Though the shooting of Trudie Styler’s Freak Show predates the victory of a certain Donald Trump, it’s a film that feels remarkably pertinent, exploring the perpetual conflict between free-thinkers and the narrow-minded, the liberals against the ignorant – and how it seems that, in most cases these days, it’s the latter who come out on top. This is an incongruity that has been studiously, and playfully examined in this indelible drama, through the prism of cross-dressing teenager Billy Bloom.
Alex Lawther makes his American debut in the aforementioned role, a young man who thrives in being fabulous. Owing much to his eccentric, gloriously extravagant mother – who he affectionately calls Muv (Bette Midler), he is forced to go and live with his far more conservative father (Larry Pine) and thus begin life at a new school. Contemplating toning down his vibrant choice of attire, he thinks better of it, wearing as outlandish and bold an outfit as he could muster up – complete with much eye shadow, of course – and heads to meet his new classmates. Naturally, he faces much persecution and bullying, and after being viciously attacked and consigned to a coma, he garners the support of the popular football player Flip Kelly (Ian Nelson) giving him the confidence (not that he needed any) to run against the ungracious, prejudiced Lynette (Abigail Breslin) for the honour of being crowned Homecoming Queen – and he intends to run his campaign on one thing and one thing only; sass.

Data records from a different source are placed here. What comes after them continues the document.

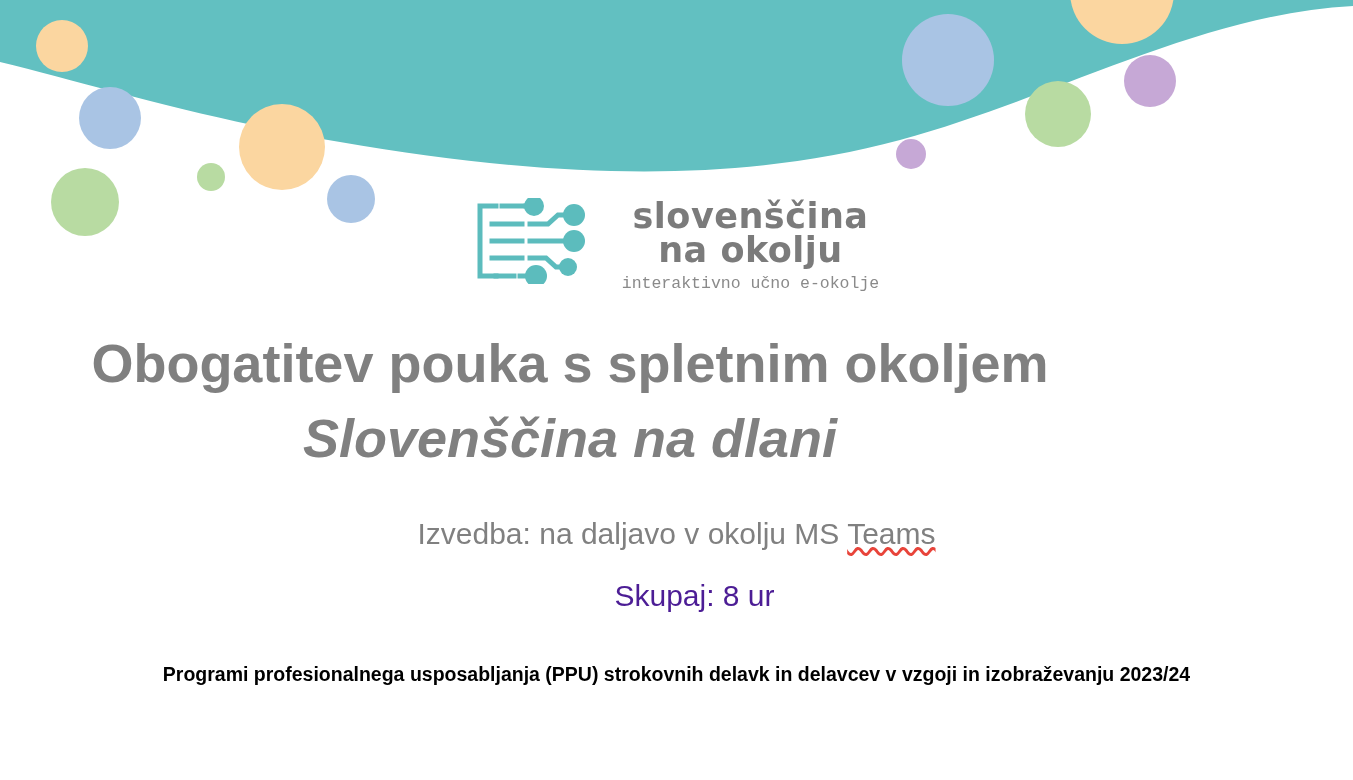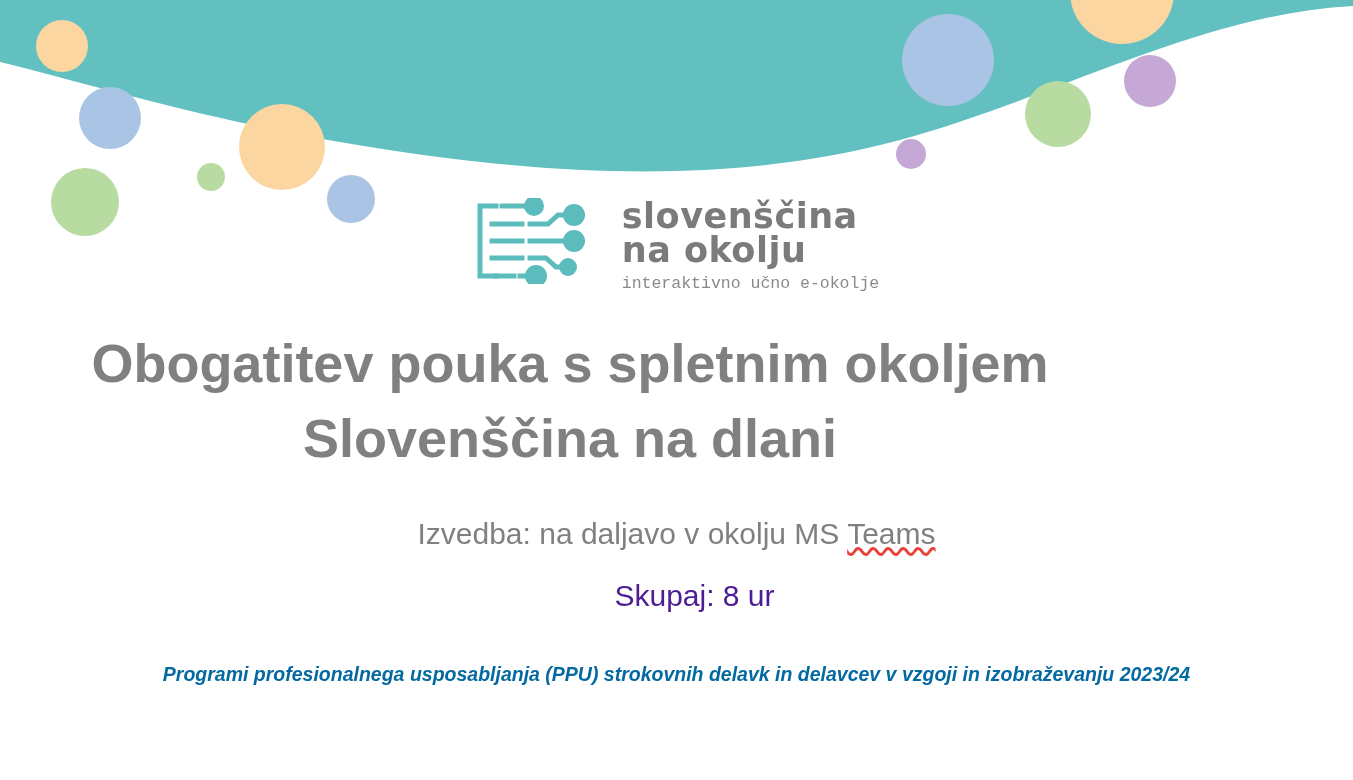--- a/index.html
+++ b/index.html
@@ -41,20 +41,21 @@
     width: 1353px;
     height: 100px;
     display: flex;
     justify-content: center;
     align-items: flex-start;
   }
   #logo-inner {
     display: flex;
     align-items: flex-start;
     gap: 30px;
+    text-align: center;
   }
   #logo-mark {
     width: 118px;
     height: 86px;
     flex: none;
   }
   #logo-words {
     display: flex;
     flex-direction: column;
     padding-top: 2px;
@@ -89,20 +90,21 @@
   #title-main,
   #title-sub {
     color: #808080;
     font-family: "Liberation Sans", sans-serif;
     font-weight: bold;
     font-size: 54px;
     line-height: 1.38;
     white-space: nowrap;
   }
   #title-sub {
+    font-style: italic;
   }
 
   
   #body-block {
     position: absolute;
     left: 0;
     top: 503px;
     width: 1353px;
     text-align: center;
   }
@@ -201,16 +203,16 @@
     <div id="title-main" style="color: rgb(128, 128, 128);">Obogatitev pouka s spletnim okoljem</div>
     <div id="title-sub" style="color: rgb(128, 128, 128);">Slovenščina na dlani</div>
   </div>
 
   <div id="body-block">
     <div class="body-line" style="color: rgb(128, 128, 128); text-align: center;"><span>Izvedba: na daljavo v okolju MS </span><span class="misspelled">Teams</span></div>
     <div class="body-line" style="color: #4c1d95; padding-left: 36px;">Skupaj: 8 ur</div>
   </div>
 
   <div id="footer-block">
-    <div id="footer-text" style="color: #0369a1; font-style: italic;">Programi profesionalnega usposabljanja (PPU) strokovnih delavk in delavcev v vzgoji in izobraževanju 2023/24</div>
+    <div id="footer-text" style="color: #000000;">Programi profesionalnega usposabljanja (PPU) strokovnih delavk in delavcev v vzgoji in izobraževanju 2023/24</div>
   </div>
 
 </div>
 
 </body></html>

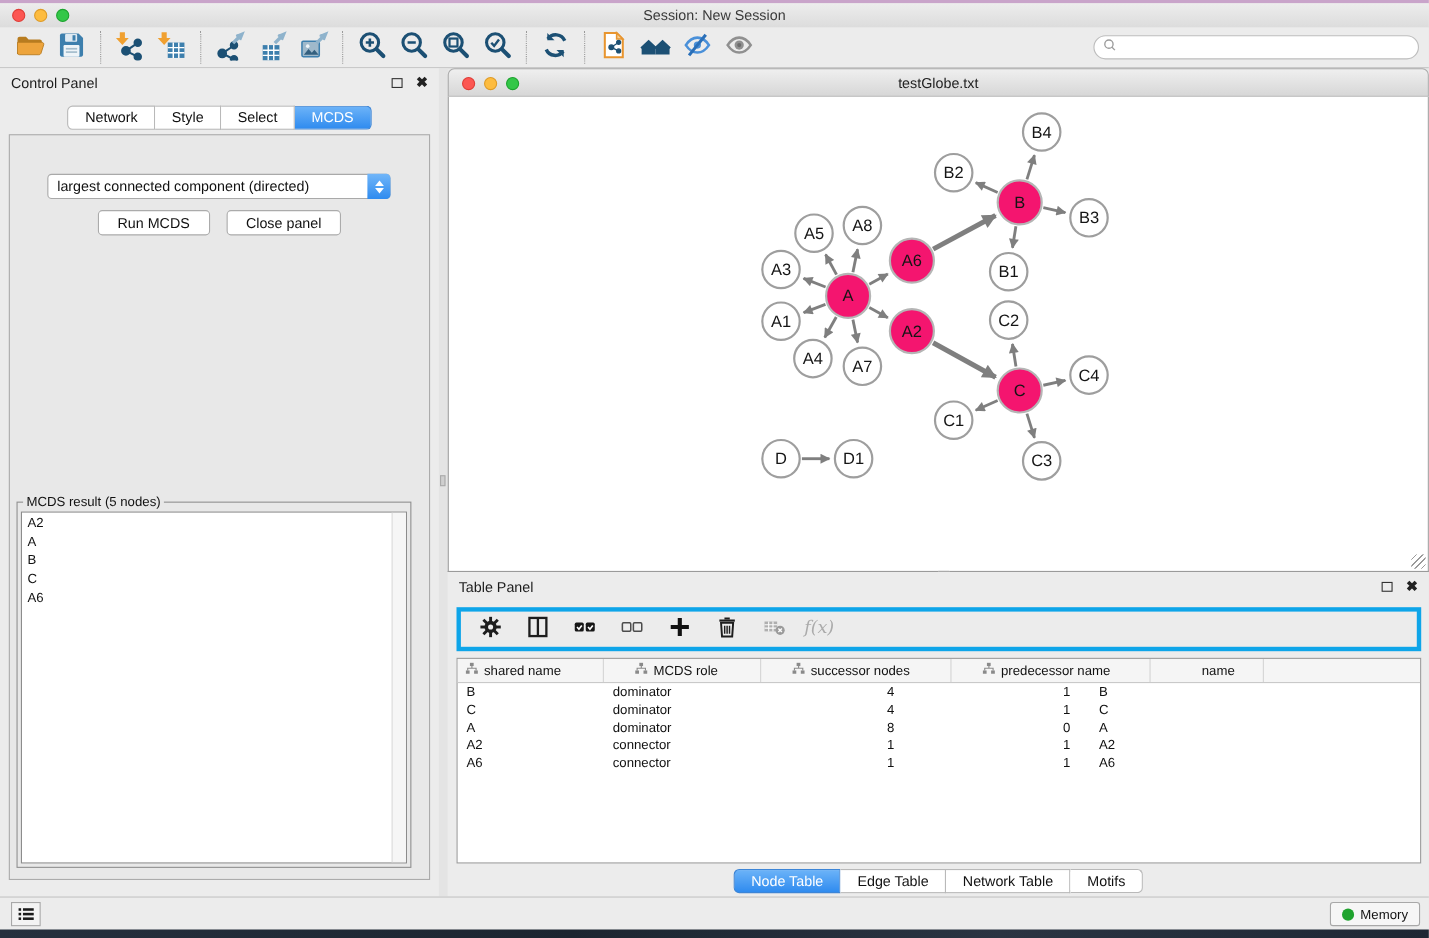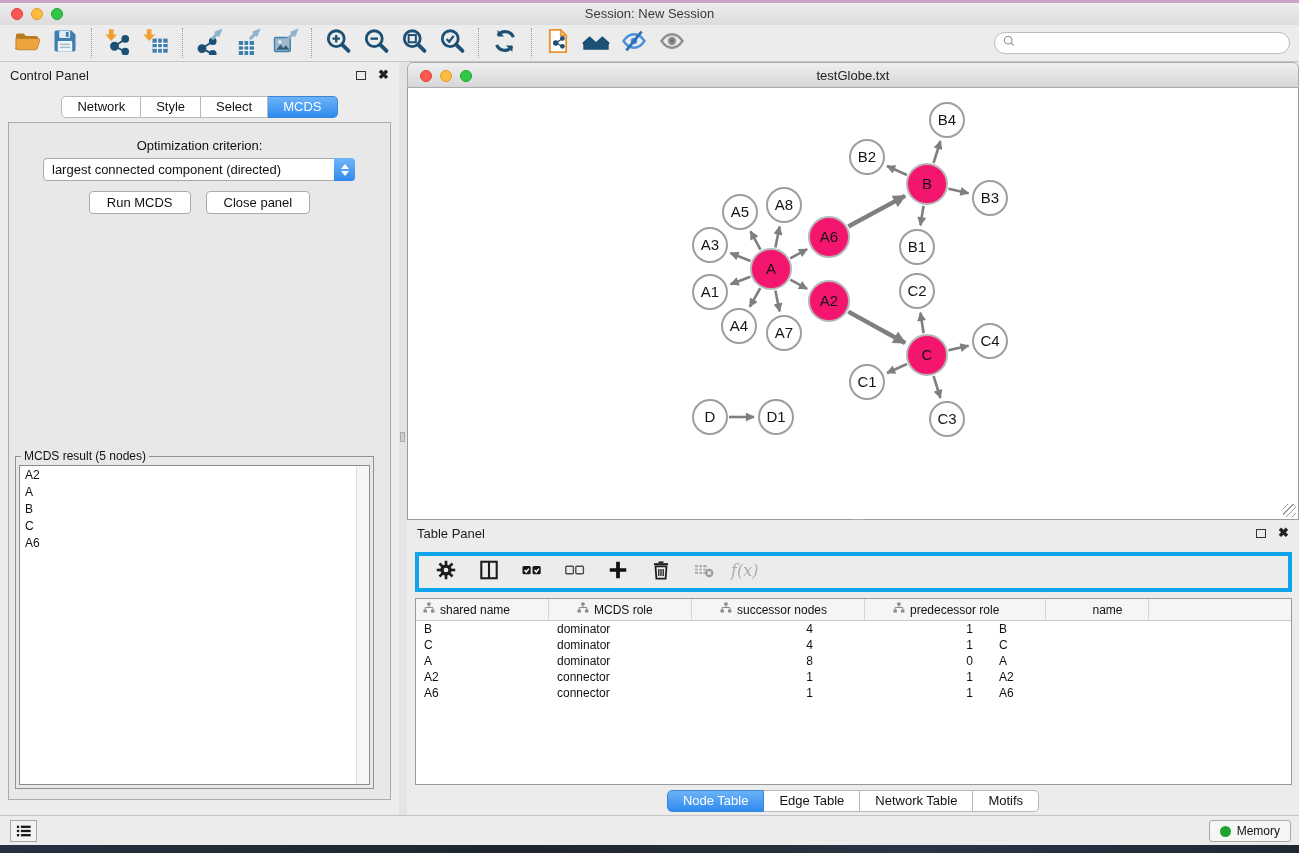--- a/index.html
+++ b/index.html
@@ -316,21 +316,20 @@
     <div class="float-icon"></div>
     <div class="close-icon">✖</div>
   </div>
   <div class="cp-tabs" id="cp-tabs">
       <div class="seg-tab">Network</div>
       <div class="seg-tab">Style</div>
       <div class="seg-tab">Select</div>
       <div class="seg-tab active">MCDS</div>
     </div>
   <div class="cp-content">
-    <div class="opt-label">Optimization criterion:</div>
     <div class="dropdown">
       <div class="dd-text">largest connected component (directed)</div>
       <div class="dd-stepper">
         <div class="dd-up"></div>
           <div class="dd-down"></div>
       </div>
     </div>
     <div class="cp-buttons">
       <button class="push-btn">Run MCDS</button>
       <button class="push-btn">Close panel</button>
@@ -590,21 +589,21 @@
         </div>
         <div class="th" style="width: 160px;">
           <span><svg width="12" height="12" viewBox="0 0 12 12">
               <g fill="#8a8a8a">
                 <rect x="4.2" y="0.5" width="3.4" height="3"></rect>
                 <rect x="0.5" y="7.5" width="3.4" height="3"></rect>
                 <rect x="8" y="7.5" width="3.4" height="3"></rect>
               </g>
               <path d="M6 3.5v2M2.2 7.5V5.5h7.6v2" stroke="#8a8a8a" fill="none"></path>
             </svg></span>
-          <span>predecessor role</span>
+          <span>predecessor name</span>
         </div>
         <div class="th center" style="width: 82px;">
           <span>name</span>
         </div>
         <div class="th" style="flex: 1 1 0%; border-right: none;"></div>
       </div>
     <div id="tbody">
         <div class="trow">
           <div class="td" style="width: 133px; padding-left: 8px;">B</div>
           <div class="td" style="width: 122px; padding-left: 8px;">dominator</div>

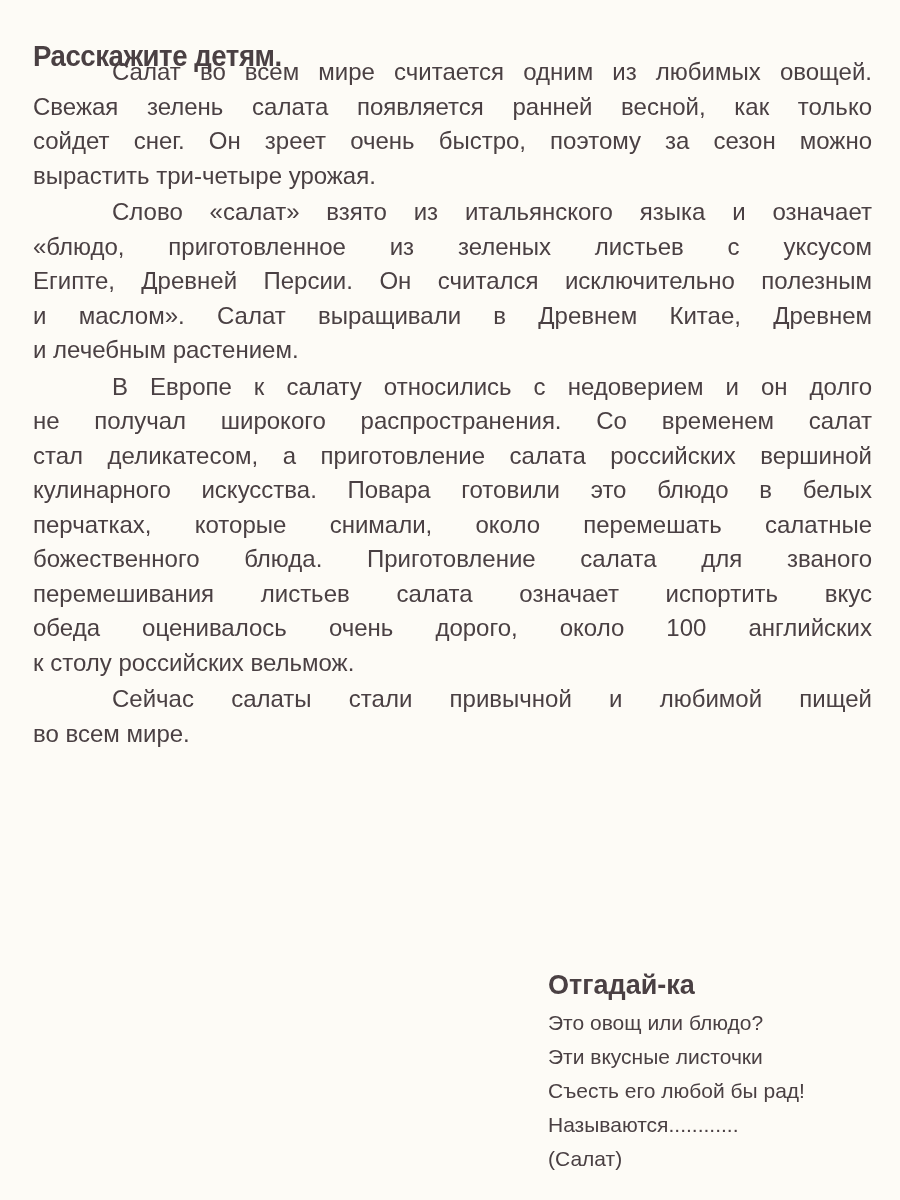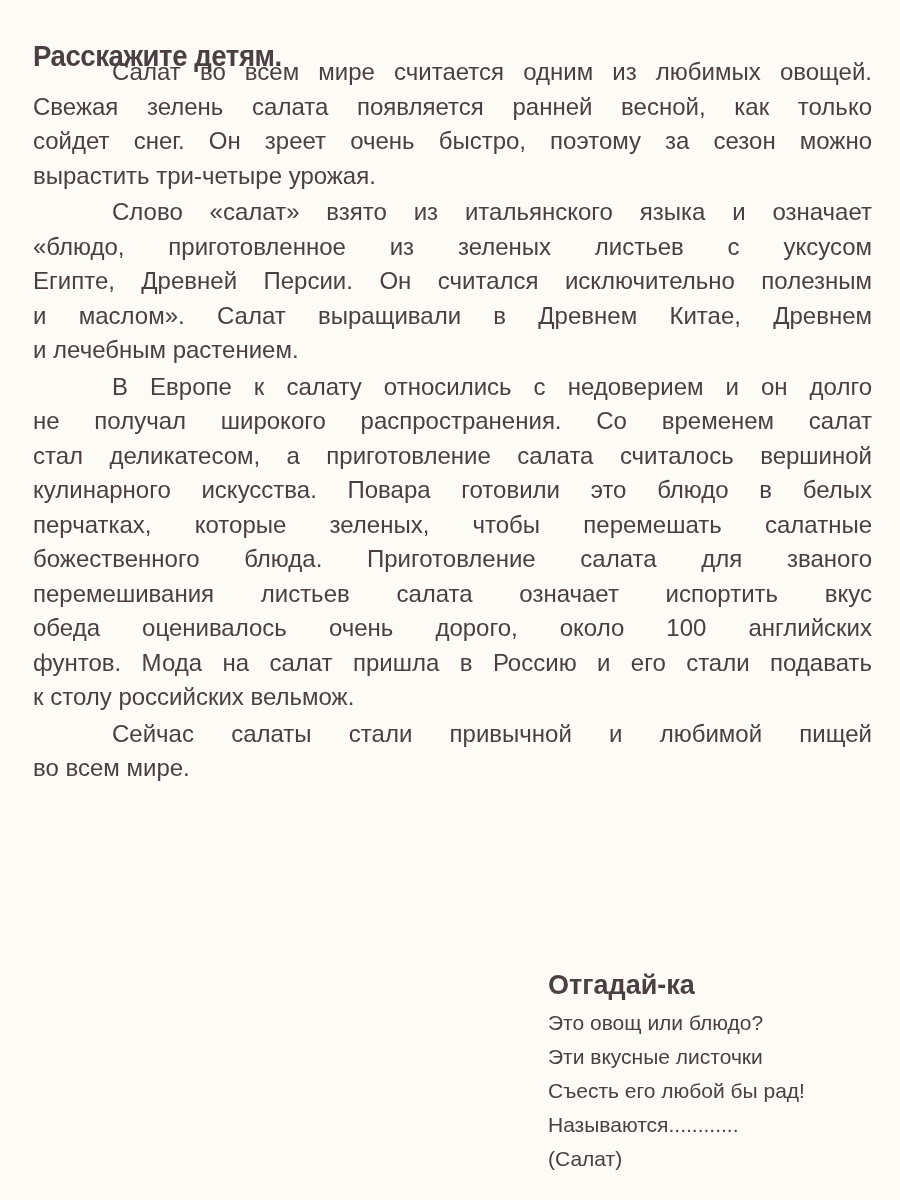--- a/index.html
+++ b/index.html
@@ -74,27 +74,26 @@
     <div class="line"><span class="inner">«блюдо, приготовленное из зеленых листьев с уксусом</span></div>
     <div class="line"><span class="inner">Египте, Древней Персии. Он считался исключительно полезным</span></div>
     <div class="line"><span class="inner">и маслом». Салат выращивали в Древнем Китае, Древнем</span></div>
     <div class="line last"><span class="inner">и лечебным растением.</span></div>
   </div>
   <div class="para-gap"></div>
 
   <div>
     <div class="line indent"><span class="inner">В Европе к салату относились с недоверием и он долго</span></div>
     <div class="line"><span class="inner">не получал широкого распространения. Со временем салат</span></div>
-    <div class="line"><span class="inner">стал деликатесом, а приготовление салата считалось вершиной</span></div>
+    <div class="line"><span class="inner">стал деликатесом, а приготовление салата российских вершиной</span></div>
     <div class="line"><span class="inner">кулинарного искусства. Повара готовили это блюдо в белых</span></div>
-    <div class="line"><span class="inner">перчатках, которые зеленых, чтобы перемешать салатные</span></div>
+    <div class="line"><span class="inner">перчатках, которые снимали, около перемешать салатные</span></div>
     <div class="line"><span class="inner">божественного блюда. Приготовление салата для званого</span></div>
     <div class="line"><span class="inner">перемешивания листьев салата означает испортить вкус</span></div>
     <div class="line"><span class="inner">обеда оценивалось очень дорого, около 100 английских</span></div>
-    <div class="line"><span class="inner">фунтов. Мода на салат пришла в Россию и его стали подавать</span></div>
     <div class="line last"><span class="inner">к столу российских вельмож.</span></div>
   </div>
   <div class="para-gap"></div>
 
   <div>
     <div class="line indent"><span class="inner">Сейчас салаты стали привычной и любимой пищей</span></div>
     <div class="line last"><span class="inner">во всем мире.</span></div>
   </div>
 </div>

Unfortunately, and in spite of the engaging aspects, and heartfelt underlying message of equality, and how, regardless of our image, we’re all innately the same – this picture comes riddled with cliché, and though somewhat affectionate in its nods to classic American high-school dramas of the John Hughes mould, it’s frustratingly inclination to follow the beats of the formula work against it, particularly when we’re dealing with such a subversive, unpredictable protagonist, it’s a shame to see the film doesn’t follow suit. And yet at the heart of this tale, and the film’s paramount appeal, is the staggeringly impressive turn by Lawther, who manages to be so overtly confident in the role, and yet internally so vulnerable. Billy Bloom is a role who is vying to understand his own identity and place in the world, and parallels in this regard can be drawn to the character Lawther portrays in Departure, and while that was a far more introverted role, this performance is still no less subtle.
There’s a really heartening message to be taken away from Freak Show; that we’re all a little different, each with our own quirks and idiosyncrasies, and we should embrace our differences rather than be ashamed of them. So while it’s fair to assume many of us aren’t very similar to Billy Bloom (well, in that going to school dressed up like a corpse bride has never crossed my mind anyway), this picture still speaks to a broad audience. Plus, Billy Bloom is absolutely fabulous, and you may just spent the entire day following this film feeling more confident and assured in who you are – and if cinema can have the power to have that effect, then it’s something we should most definitely celebrate and cherish.